Writing Iglu clients


#1

I’m new to Snowplow and just exploring this stack. I’m mainly interested in Iglu schema registry. I understand that can set it up as static site with a specific structure. However, My client stack is Python. Considering there is no Python iglu client, I have couple of question:

  1. Is a python iglu client on your roadmap? if so what is the timeline?
  2. If I were to write a client myself, is there any documentation I can follow of the features and design? Considering for a static repo, the REST calls are going to be the way to interact but it seems like the client does more than just call REST API for schema lookups. what about when registering a new schema, what validation has to happen? Is there any additional metadata stored anywhere?

Any guidance will be appreciated.


#2

Hello @atharvai,

You’re exactly right about static Iglu registry - there’s nothing more than just specific file structure.

  1. Unfortunately, we don’t have Iglu Python Client yet, and don’t have it on roadmap.
  2. Regarding documentation - there’s lot of documentation about Iglu concepts on wiki, also not long time ago we wrote Iglu Ruby Client, which I believe should be very illustrative for writing client in another dynamically-typed language. Besides you can always ask here if you have any questions about implementation.

However, can I ask you for what exact purposes you need an Iglu Python Client? Iglu Clients usually used independently from user’s tech stack and if for example you use Snowplow Python Tracker - you don’t need an Iglu Python Client, tracked events will be handled by our Spark job with embedded Scala Iglu Client.


#3

Anton,

Thanks for the clear reply. Right now, I’m starting to look at Snowplow Analytics pipeline as an alternative to DIY solution. It looks like snowplow platform is very modular and at least the Schema Registry (Iglu) can be deployed outside of the pipeline’s context. I’m evaluating whether it is feasible for me to deploy the registry without the rest of the pipeline and what the available interfaces/tools are. Schema registry is higher priority than rest of the pipeline.

So considering the standalone use of Iglu, I’d need some way of interacting with it from our stack. Python is the primary and currently only language we use for implementing our pipelines including pyspark on EMR. I would like to understand what the level of effort is with something like Iglu to write and maintain a homegrown client. And later if we choose to implement the Snowplow pipeline, what the effort is for integration.

I’m happy to chat offline if you wish.


#4

Depending on what features you are after from the Iglu repository it may be easiest using the static “codeless” repository that is just hosted on S3. You can very easily deploy this (and the other repositories for that matter) without being tied to any other part of the pipeline and use boto3 to interact with it.

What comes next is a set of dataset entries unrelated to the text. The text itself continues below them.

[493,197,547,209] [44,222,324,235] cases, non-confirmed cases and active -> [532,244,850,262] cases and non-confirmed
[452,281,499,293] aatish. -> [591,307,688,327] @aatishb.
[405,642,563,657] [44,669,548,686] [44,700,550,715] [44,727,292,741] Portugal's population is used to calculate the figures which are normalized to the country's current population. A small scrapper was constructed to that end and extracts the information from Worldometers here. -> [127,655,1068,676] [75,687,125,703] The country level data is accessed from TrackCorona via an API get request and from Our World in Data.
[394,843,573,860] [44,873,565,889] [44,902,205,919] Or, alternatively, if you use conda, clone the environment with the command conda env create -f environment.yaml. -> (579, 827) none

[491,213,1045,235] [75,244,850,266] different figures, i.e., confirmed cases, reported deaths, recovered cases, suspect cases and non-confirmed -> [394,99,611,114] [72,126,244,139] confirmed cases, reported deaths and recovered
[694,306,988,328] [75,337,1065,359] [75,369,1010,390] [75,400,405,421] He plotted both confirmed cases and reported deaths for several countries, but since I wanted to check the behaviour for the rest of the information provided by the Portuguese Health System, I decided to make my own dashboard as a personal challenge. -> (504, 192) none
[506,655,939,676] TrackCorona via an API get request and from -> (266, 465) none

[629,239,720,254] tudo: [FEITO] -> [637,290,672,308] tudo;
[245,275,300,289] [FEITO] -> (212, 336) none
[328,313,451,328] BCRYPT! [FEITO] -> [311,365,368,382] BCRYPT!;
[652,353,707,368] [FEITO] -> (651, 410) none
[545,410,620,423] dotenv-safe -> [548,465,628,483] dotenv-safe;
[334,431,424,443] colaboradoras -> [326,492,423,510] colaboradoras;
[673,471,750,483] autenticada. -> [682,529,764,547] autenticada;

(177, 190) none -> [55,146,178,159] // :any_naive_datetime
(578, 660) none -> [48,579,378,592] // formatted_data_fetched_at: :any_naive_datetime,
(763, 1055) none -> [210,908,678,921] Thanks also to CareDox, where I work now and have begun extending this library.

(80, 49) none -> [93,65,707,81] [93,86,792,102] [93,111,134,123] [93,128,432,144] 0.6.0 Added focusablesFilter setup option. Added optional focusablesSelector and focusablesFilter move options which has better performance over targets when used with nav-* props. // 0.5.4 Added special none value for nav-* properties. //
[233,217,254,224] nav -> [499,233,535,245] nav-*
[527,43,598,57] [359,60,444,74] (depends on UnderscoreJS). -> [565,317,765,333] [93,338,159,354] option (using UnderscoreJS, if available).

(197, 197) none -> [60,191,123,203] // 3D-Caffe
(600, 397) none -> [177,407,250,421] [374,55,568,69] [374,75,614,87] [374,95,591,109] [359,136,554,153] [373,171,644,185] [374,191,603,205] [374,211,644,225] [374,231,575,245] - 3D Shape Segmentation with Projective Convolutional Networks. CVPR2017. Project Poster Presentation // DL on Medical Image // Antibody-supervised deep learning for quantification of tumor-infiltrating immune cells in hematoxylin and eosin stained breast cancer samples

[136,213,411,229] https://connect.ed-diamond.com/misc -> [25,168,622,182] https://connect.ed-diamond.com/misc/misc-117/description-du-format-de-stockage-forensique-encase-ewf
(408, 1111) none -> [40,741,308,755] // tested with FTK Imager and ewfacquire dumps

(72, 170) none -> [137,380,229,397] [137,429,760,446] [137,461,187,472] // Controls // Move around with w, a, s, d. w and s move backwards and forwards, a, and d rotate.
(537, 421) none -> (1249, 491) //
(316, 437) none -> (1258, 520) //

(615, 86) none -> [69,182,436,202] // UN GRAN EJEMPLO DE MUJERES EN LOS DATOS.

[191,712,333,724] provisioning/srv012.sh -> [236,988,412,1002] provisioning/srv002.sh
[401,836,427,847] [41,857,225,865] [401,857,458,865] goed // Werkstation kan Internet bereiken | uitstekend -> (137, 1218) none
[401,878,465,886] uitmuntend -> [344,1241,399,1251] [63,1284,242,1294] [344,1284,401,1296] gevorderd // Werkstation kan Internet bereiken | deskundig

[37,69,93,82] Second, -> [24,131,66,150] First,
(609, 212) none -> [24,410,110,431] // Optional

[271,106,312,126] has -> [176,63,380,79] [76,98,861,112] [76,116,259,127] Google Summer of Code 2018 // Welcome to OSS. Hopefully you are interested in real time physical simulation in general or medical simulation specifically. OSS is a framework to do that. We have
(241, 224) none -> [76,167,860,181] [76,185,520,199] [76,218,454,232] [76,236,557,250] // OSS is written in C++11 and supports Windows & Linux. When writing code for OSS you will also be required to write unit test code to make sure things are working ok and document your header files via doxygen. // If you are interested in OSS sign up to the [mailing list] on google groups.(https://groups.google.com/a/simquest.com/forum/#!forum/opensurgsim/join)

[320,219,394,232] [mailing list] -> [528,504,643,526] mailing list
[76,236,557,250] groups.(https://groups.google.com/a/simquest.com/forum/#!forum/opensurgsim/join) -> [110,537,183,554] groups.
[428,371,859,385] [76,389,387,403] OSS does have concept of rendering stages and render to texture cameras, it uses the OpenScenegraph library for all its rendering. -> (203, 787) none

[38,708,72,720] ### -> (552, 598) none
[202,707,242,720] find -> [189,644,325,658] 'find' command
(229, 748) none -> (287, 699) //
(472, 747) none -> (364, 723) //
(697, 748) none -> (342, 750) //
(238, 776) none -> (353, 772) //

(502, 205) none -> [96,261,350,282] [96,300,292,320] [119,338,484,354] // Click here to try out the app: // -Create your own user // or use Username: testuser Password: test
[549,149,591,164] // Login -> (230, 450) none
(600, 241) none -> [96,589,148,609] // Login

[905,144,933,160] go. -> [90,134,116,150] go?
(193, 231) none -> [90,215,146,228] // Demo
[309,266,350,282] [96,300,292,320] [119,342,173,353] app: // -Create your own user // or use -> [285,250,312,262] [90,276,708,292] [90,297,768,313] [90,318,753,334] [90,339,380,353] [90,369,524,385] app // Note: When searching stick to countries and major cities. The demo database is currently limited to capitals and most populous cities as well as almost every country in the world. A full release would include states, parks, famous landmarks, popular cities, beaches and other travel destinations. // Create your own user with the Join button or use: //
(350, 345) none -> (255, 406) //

That said - I’d strongly recommend deploying the Iglu schema repository in tandem with the other Snowplow components for either batch or real time. They are highly complementary not just from a technical perspective but also a philosophical perspective (in terms of strictly typed, structured data).


#5

Hey @atharvai,

I’m actually glad to hear you’re considering to use Iglu as separate component. Despite as @mike noticed Snowplow and Iglu are coupled - we believe Iglu has a future as very general-purpose technology and we already have few evidences people successfully used it even outside data/analytics applications, e.g. for documenting REST-services. So it’s more like Snowplow is dependent on Iglu.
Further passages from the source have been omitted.